Pek de hayırla anamayacağımız 2013 yılını geride bıraktık. Türk Silahlı Kuvvetlerine ve özelikle de Deniz Kuvvetlerimize büyük zararlar veren davalar vatandaşlarımızı derinden üzmekte iken, yıl sonunda ortaya çıkan vahim iddialar, iktidarı oldukça sarsmış bulunmaktadır. “İleri Demokrasi” söylemiyle yola çıkan Başbakan Erdoğan, ülkemizde adeta bir korku imparatorluğu yaratmıştır. Maalesef, herkes telefonunun dinlendiğinden kuşkulu, başına gelebilecek iftiralardan korkuludur. Ancak, bu kuşku ve korkulara sebebiyet verenler, şimdi kendileri çok daha büyük kuşku ve korku içindedirler. Beş yıl önce “Ergenekon” ve “Balyoz” operasyonlarına övgüler düzenleyen yandaş medya ve iktidar, şimdi tam tersini yaparak, sövgüler yağdırmaktadır.
2013 yılında dış politikamız fiyaskoyla sonuçlanmıştır. Güney komşumuz Suriye’de ateş, kan ve gözyaşı sona ermiyor. 200 binden fazla Müslüman yaşamını yitirmiş; iki milyon Suriyeli vatanlarını terk etmek zorunda kalmıştır. Bu bahtsız insanlar, İzmir-İstanbul gibi büyük şehirlerimizde merhamet dilenerek, çetin kış koşullarında hayatta kalmaya çalışıyorlar. Onları gördükçe insanın yüreği parçalanıyor. “Erdoğan-Davutoğlu” ikilisinin yanlış politikası yüzünden, Suriye’de savaş tırmandıkça tırmanmış; bir çıkış yolu arayan Esad Yönetimi, tamanen Rusya’nın nüfuzu altına girmiştir. Ortadoğu’da Rus ve Çin varlığına tahammülü olmayan AB-D siyaseti, “Erdoğan-Davutoğlu” ikilisini terk ederek, Beşer Esad’la uzlaşma yollarını aramaktadır.

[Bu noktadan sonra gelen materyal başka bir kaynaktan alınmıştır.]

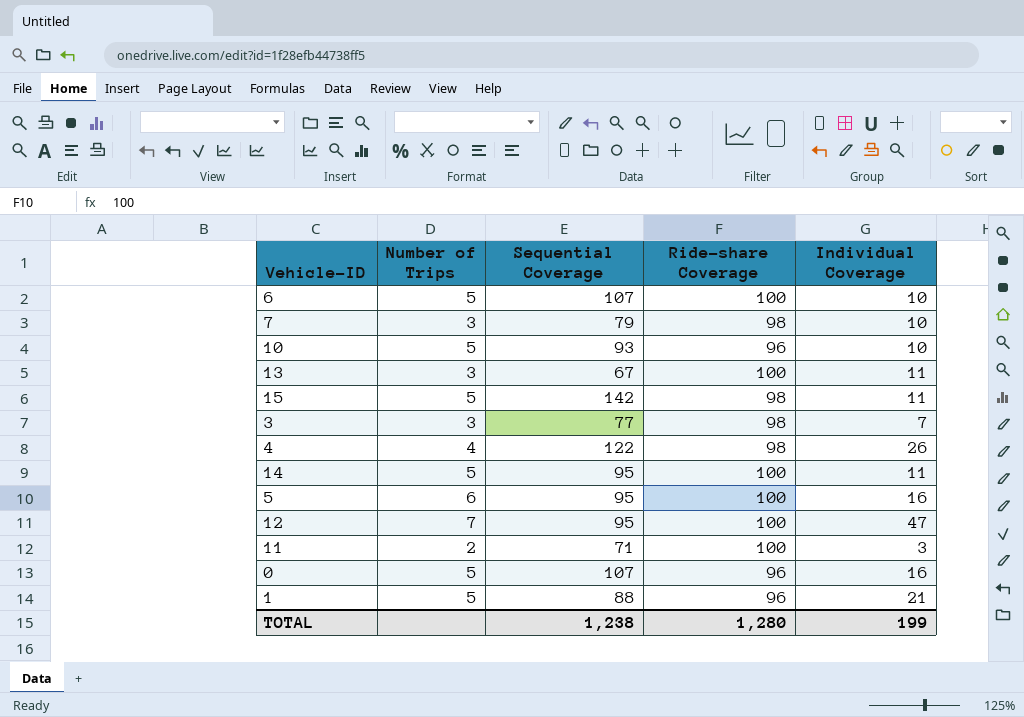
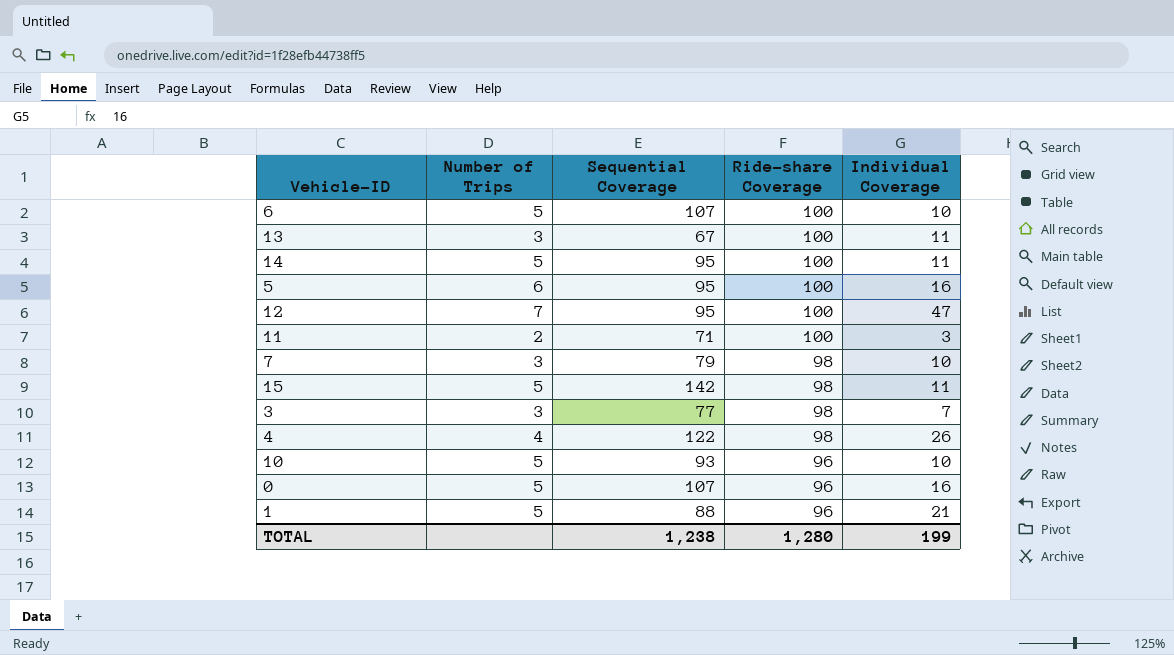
row order: none -> Ride-share Coverage descending

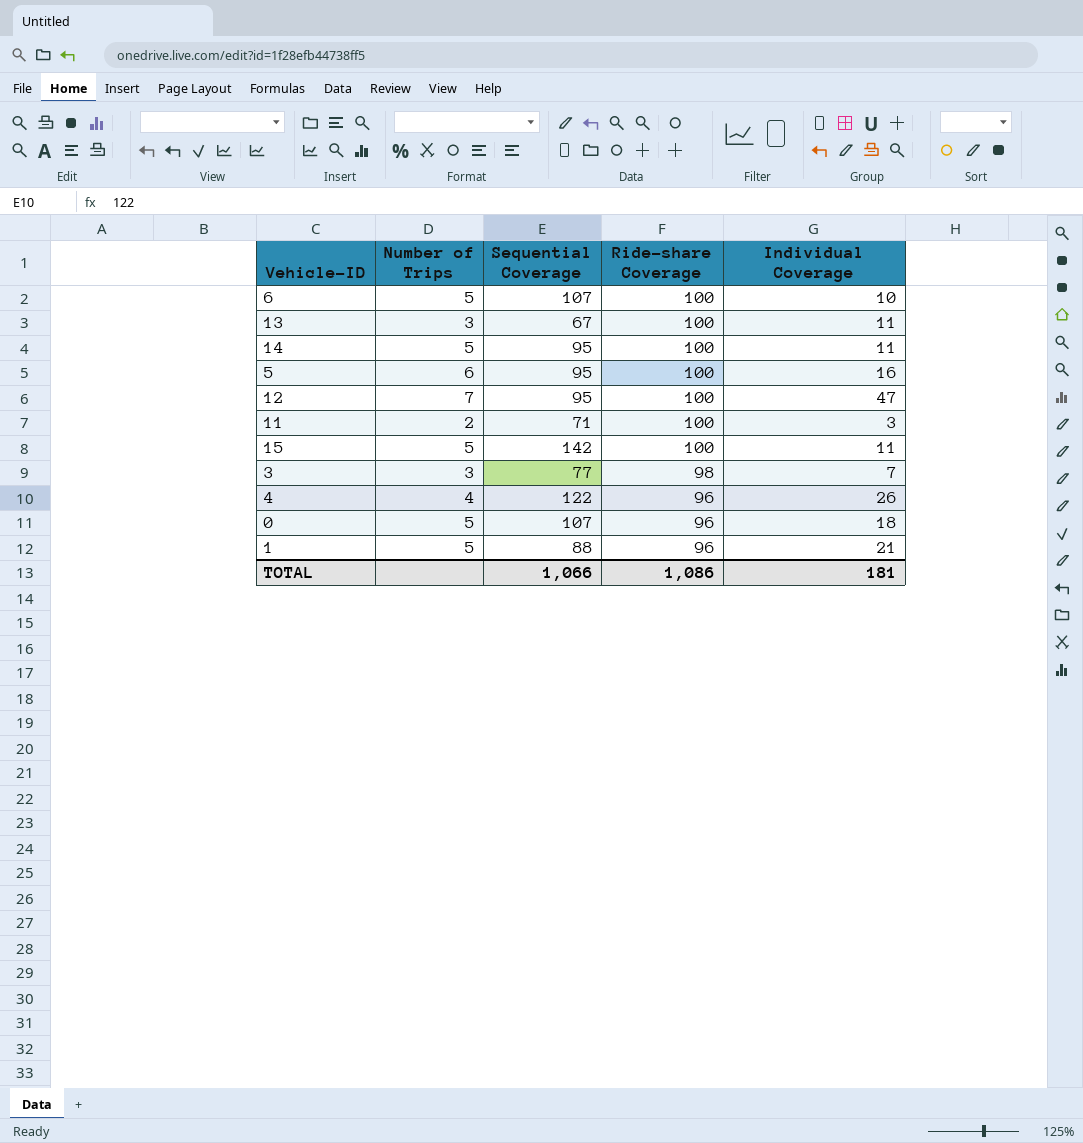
row 7: 3 | 79 | 98 | 10 -> none
row 10: 5 | 93 | 96 | 10 -> none
15 | Ride-share Coverage: 98 -> 100
4 | Ride-share Coverage: 98 -> 96
0 | Individual Coverage: 16 -> 18
TOTAL | Sequential Coverage: 1,238 -> 1,066
TOTAL | Ride-share Coverage: 1,280 -> 1,086
TOTAL | Individual Coverage: 199 -> 181

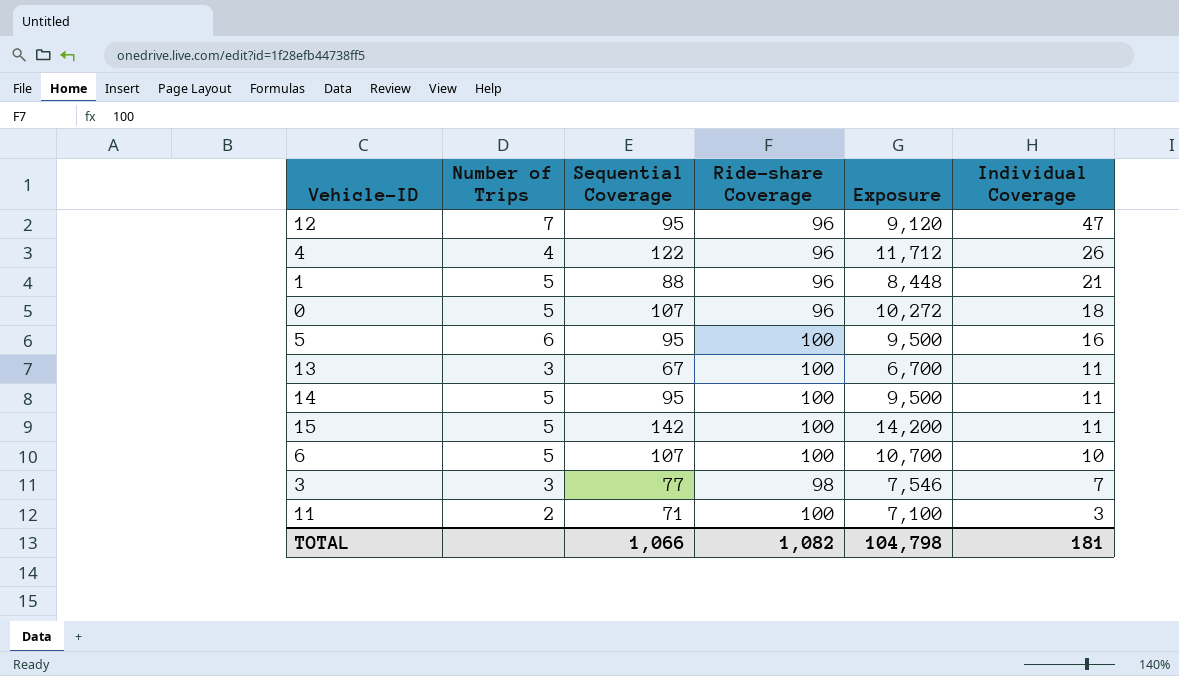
row order: Ride-share Coverage descending -> Individual Coverage descending
column Exposure | formula: none -> [Sequential Coverage] * [Ride-share Coverage]
12 | Ride-share Coverage: 100 -> 96
TOTAL | Ride-share Coverage: 1,086 -> 1,082

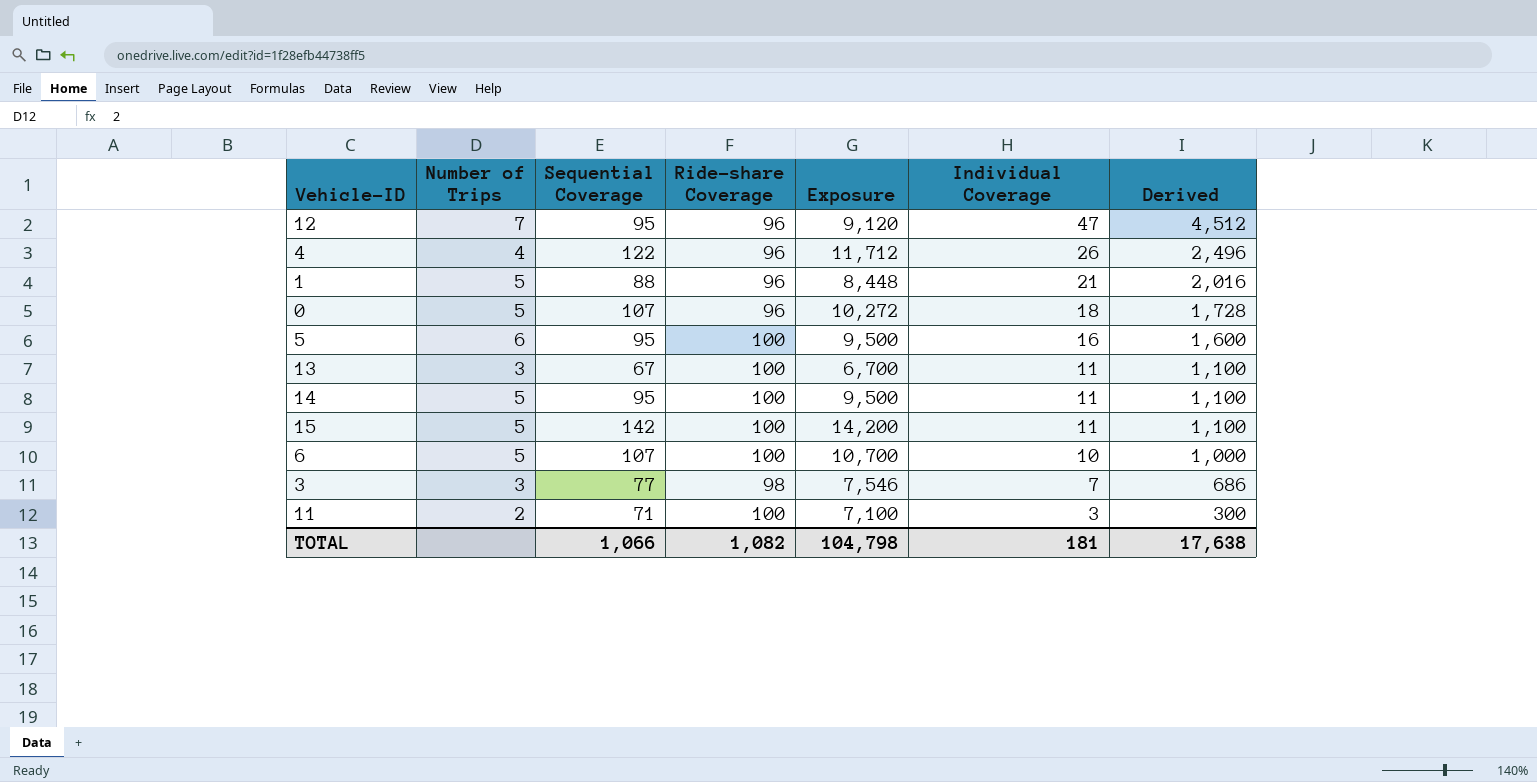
column Derived | formula: none -> [Ride-share Coverage] * [Individual Coverage]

Kan ve gözyaşı sadece Suriye’de değil, ne yazık ki, tüm Ortadoğu’da dinmek bilmiyor. Irak’ta her gün bombalar patlıyor. Nice masum insanlar yaşamını yitiriyor veya yaralanıyor.  Mısır’da ve Libya’da kardeş kavgası sürüp gidiyor. Batılılar Ortadoğu’daki bu felakete “Arap Baharı” diyor. Bunun neresi Arap Baharı? Müslümanlar birbirini boğazlarken, emperyalizm, petrol ve doğalgazı hortumluyor. Halen uygulanmakta olan BOP senaryosunun Ortadoğu’daki halkları olabildiğince parçalanmaya götürdüğü; böylece, emperyalizmin bölgedeki etkinliğini artırdığı ve de İsrail’i güçlendirdiği apaçık görülüyor. Doğu Akdeniz’deki petrol ve doğalgaz yatakları, ABD ve Rusya arasındaki fay hattını oluşturmaktadır. Her an tetiklenerek, küresel bir bunalıma dönüşebilir. İran krizine gelince…Suriye’de beklenen sonucun kısa zamanda alınamaması, ABD ve İsrail’in “İran” operasyonunu şimdilik ertelemiş bulunmaktadır.

GELELİM 2015 YILINA

2015, Ermeni “soykırım” iftirasının 100. Yılıdır. Ermenistan ve diaspora, dünyayı başımıza sarmak için, elinden geleni yapacaktır. Bizde ise, 2014 ve 2015 “seçim yılı” olduğu için, tüm dikkatlerin iç politikada yoğunlaşması, dış politikamızı zafiyete uğratabilecektir. Bu nedenle, ”soykırım” iftirasına karşı, muhalefet ve sivil toplum kuruluşlarının hükümetle uyum içinde olarak, milli bir strateji izlemesi yararlı olacaktır. Gazi Mustafa Kemal ATATÜRK’ün önderliğinde kurulan ve 90 Yılı geride bırakan Türkiye Cumhuriyeti uluslararası antlaşmalarla kurulmuştur. Bu bağlamda, TBMM Hükümetinin imzaladığı ilk antlaşma, 2 Aralık 1920 tarihinde Ermenistan’la imzalanan Gümrü Antlaşmasıdır. Bunun ardından 16 Mart 1921’de Sovyet Rusya ile Moskova Antlaşması imzalanmıştır. Sakarya Zaferimizin ardından, Sovyetler Birliğinin önerisiyle Ermenistan, Gürcistan ve Azerbaycan ile 13 Ekim 1921’de Kars Antlaşması imzalanarak; daha önce imzalanan Gümrü Antlaşması bir kez daha teyit edilmiştir. Cumhuriyetin ilanından 3 ay  önce ise, sorunlu olduğumuz bütün devletlerle 24 Temmuz 1923 günü Lozan Antlaşması imzalanmıştır. Önceki antlaşmalarla birlikte Lozan Barış Antlaşması, Çağdaş Türkiye Cumhuriyetinin küresel tapu senedidir.Yukarıda adı geçen bütün antlaşmalarda konu edilmeyip, 100 yıl sonra üzerimize yıkılmak istenen “soykırım” iddiası,  iftira değildir de nedir?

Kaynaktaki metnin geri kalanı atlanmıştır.